Giro Annen · Wasserfall, 2002, Schwarzweiss-Fotografie auf Barytpapier, 23x17,5 cm

Giro Annen · Wasserfall, 2002, Schwarzweiss-Fotografie auf Barytpapier, 23x17,5 cm

Giro Annen · Ohne Titel (3 Figuren), 2014, Beton bemalt, Ausstellungsansicht Bündner Kunstmuseum Chur, 2014

Giro Annen · Ohne Titel (3 Figuren), 2014, Beton bemalt, Ausstellungsansicht Bündner Kunstmuseum Chur, 2014

Hinweis

Giro Annen

Das Bündner Kunstmuseum zeigt parallel sich ergänzende Ausstellungen. Die Zeichnungen von Kunstschaffenden aus dem 20. Jahrhundert im Souterrain erzeugen eine verbindende sensorische Grundtonalität. In jeweils eigenständiger und doch verwandt zurückhaltender Weise wurde in den hier versammelten Werken um eine individuelle visuelle Sprache und Position gerungen. Dieses tastende Suchen zieht sich wie ein Generalbass durchs ganze Haus und findet in den Fotosequenzen und Skulpturen von Giro Annen (*1957) eine folgerichtige Fortsetzung. Statt mit Grafit auf Papier entstehen Annens Arbeiten aber in einem umgekehrten deduktiven Prozess - je mehr Licht, desto mehr verabschiedet sich die greifbare materielle Welt. Es sind im wörtlichen Sinne Lichtmalereien, Lichtreflexe, die auf fotografischen Platten ihre Spuren hinterlassen haben.
Konkreter: Ein Diakarusell lässt mit jedem Klack einen Wasserfall neu aufleuchten, im Minutentakt aus immer demselben Blickwinkel abgelichtet. Erst allmählich bemerken wir die subtilen Veränderungen: Ein Blättchen ragt mal mehr mal weniger ins Bild hinein, die atmosphärischen Verhältnisse und das Licht ändern sich laufend.
In einer zweiten Serie hat Annen denselben Wasserfall über Jahrzehnte zu unterschiedlichen Jahreszeiten und von unterschiedlichen Standpunkten erkundet - als sphärischer Nebel, als gischtsprühender Strahl in einem Fels-einschnitt, als schwarzer Strudel kreisender Blätter. Davor stehen, in den Räumen verteilt, in graziler Drehung Säulen aus weiss gestrichenem Beton.
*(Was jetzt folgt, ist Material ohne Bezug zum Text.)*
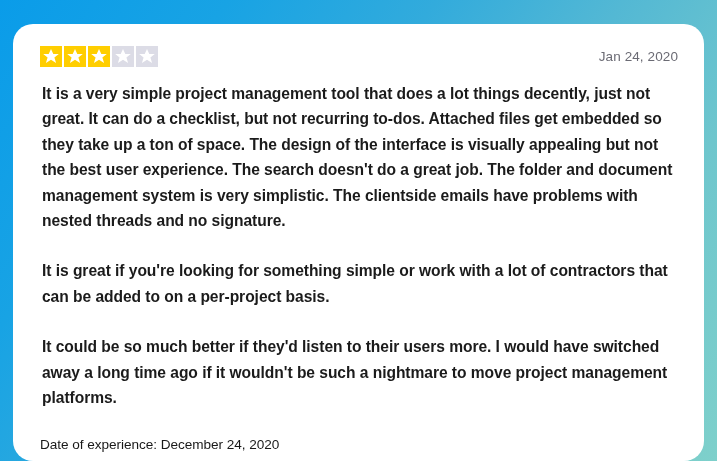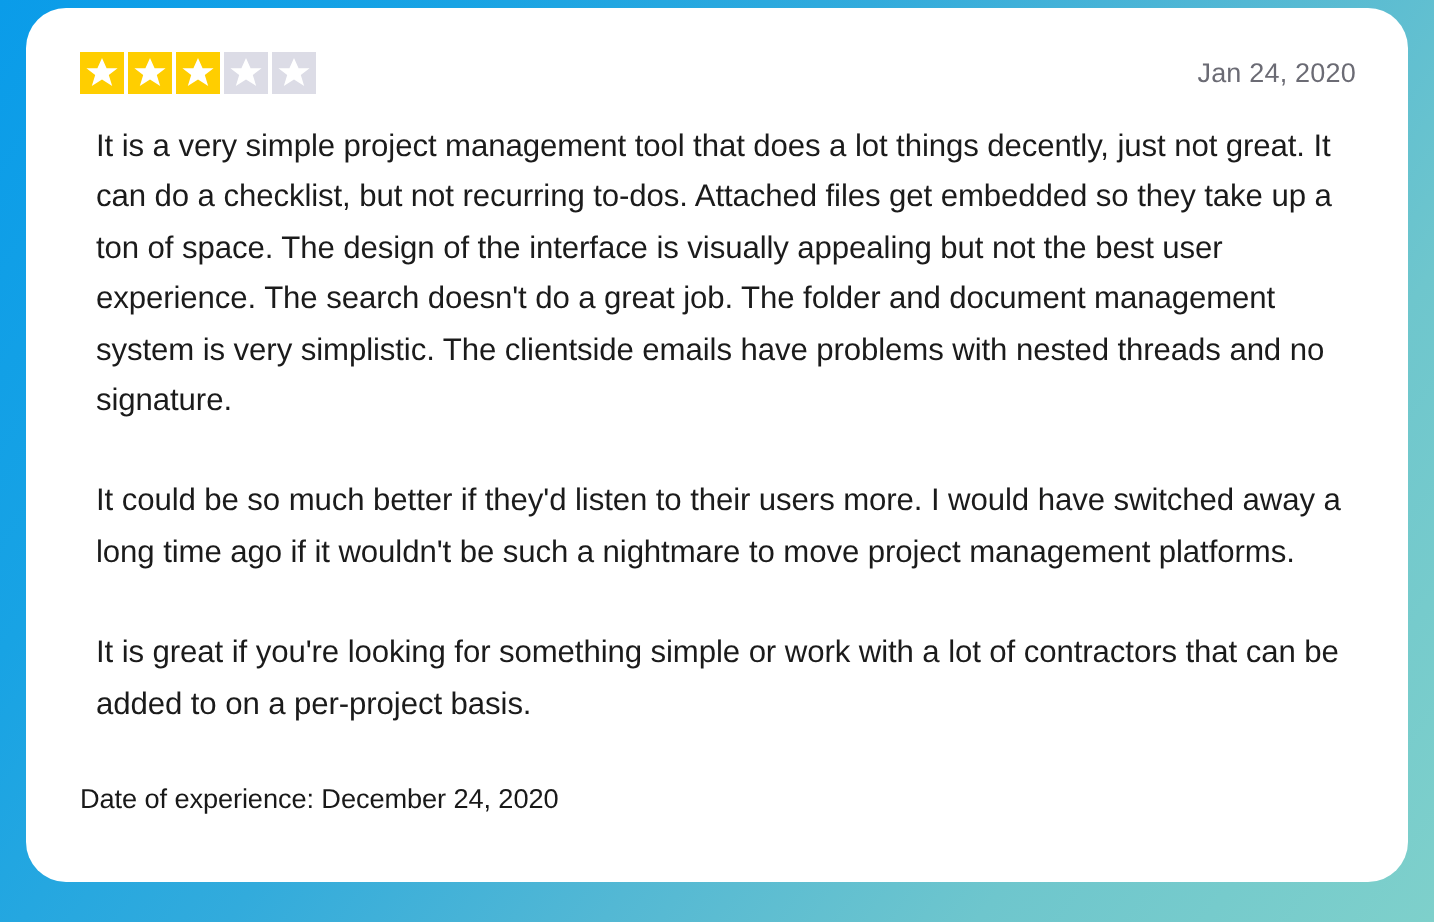"Jan 24, 2020" #review-card { top: 4px -> 24px }
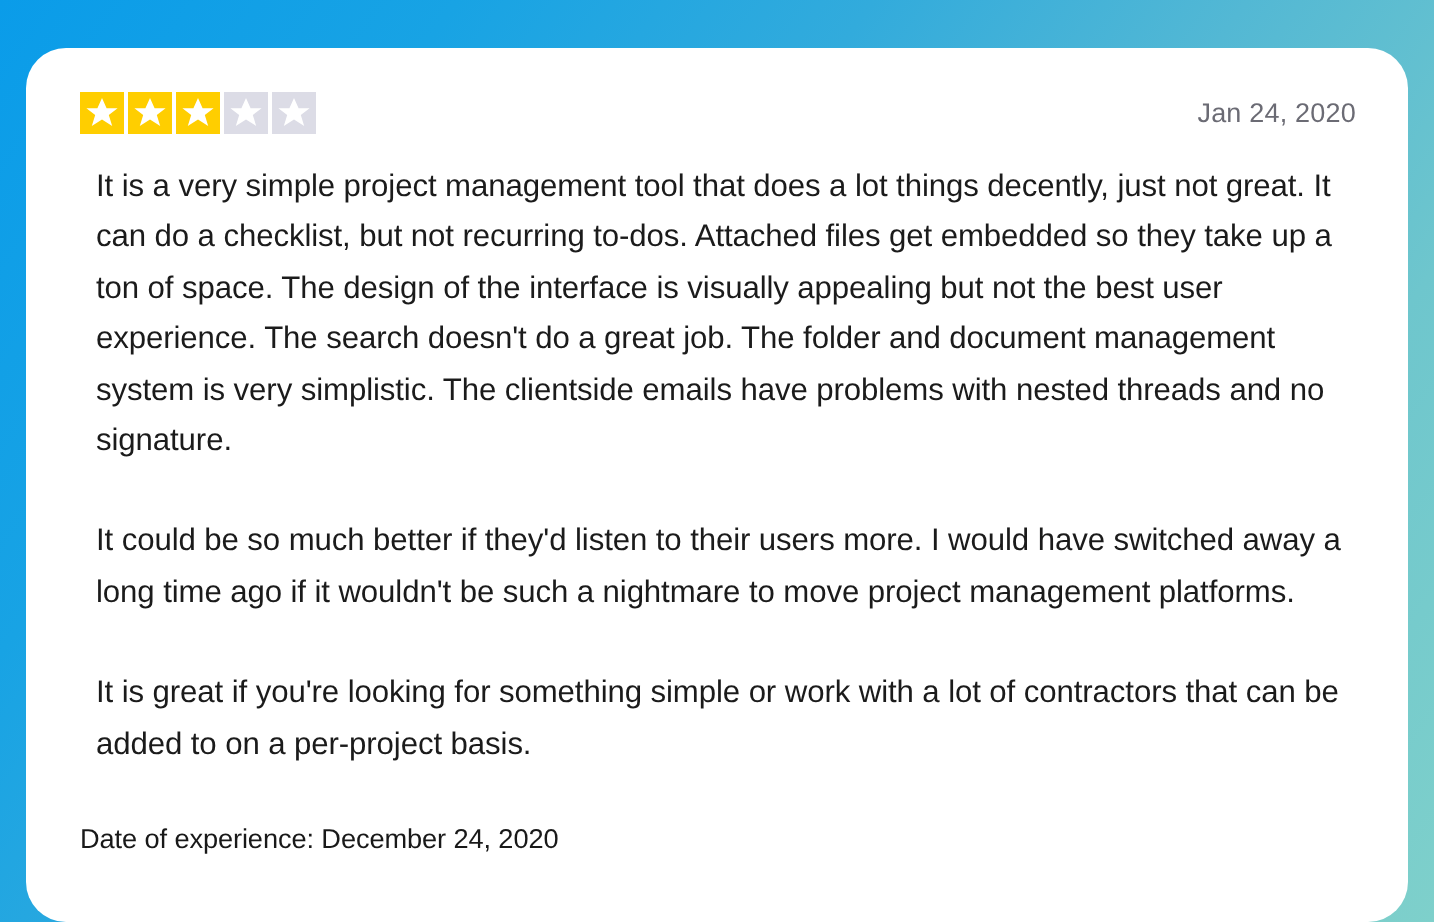"It is a very simple" .review-body p { font-weight: none -> bold; margin: 0 0 25px 8px -> 0 0 25px 2px }
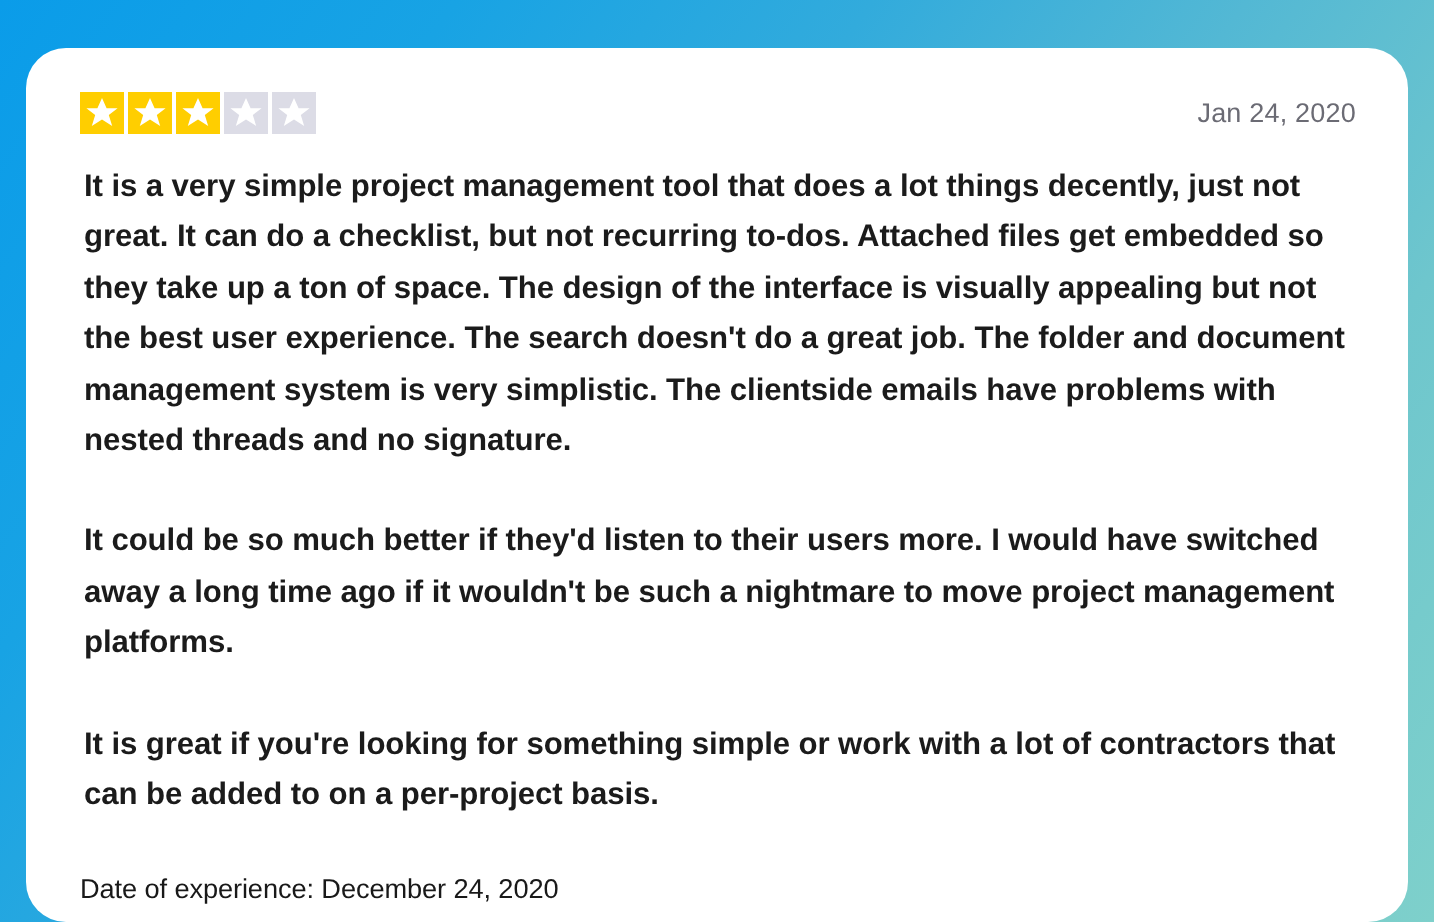"It could be so much" p { order: before "It is great if you're" -> after "It is great if you're" }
Obwohl sie, wie ein vergrössertes Relief, Scheibe um Scheibe in die Höhe zu wachsen scheinen - eine Umkehr des Wasserfalls -, wirken die Skulpturen - wie die Fotos - eher erlauert als geschaffen. Hier schliesst sich der Bogen zu den Zeichnungen, zu diesen Notaten, in denen sich der/die Einzelne vor einer nur bedingt fassbaren Aussenwelt immer wieder neu positioniert. Auch die Aufnahmen von Annen visualisieren in erster Linie eine Geistesverfassung, einen geschärften Sinneszustand, der in einer sich ständig verändernden Welt weniger nach Fixpunkten sucht als eine diesem äusseren Treiben entsprechende bewegliche und differenzierte persönliche Optik erkundet.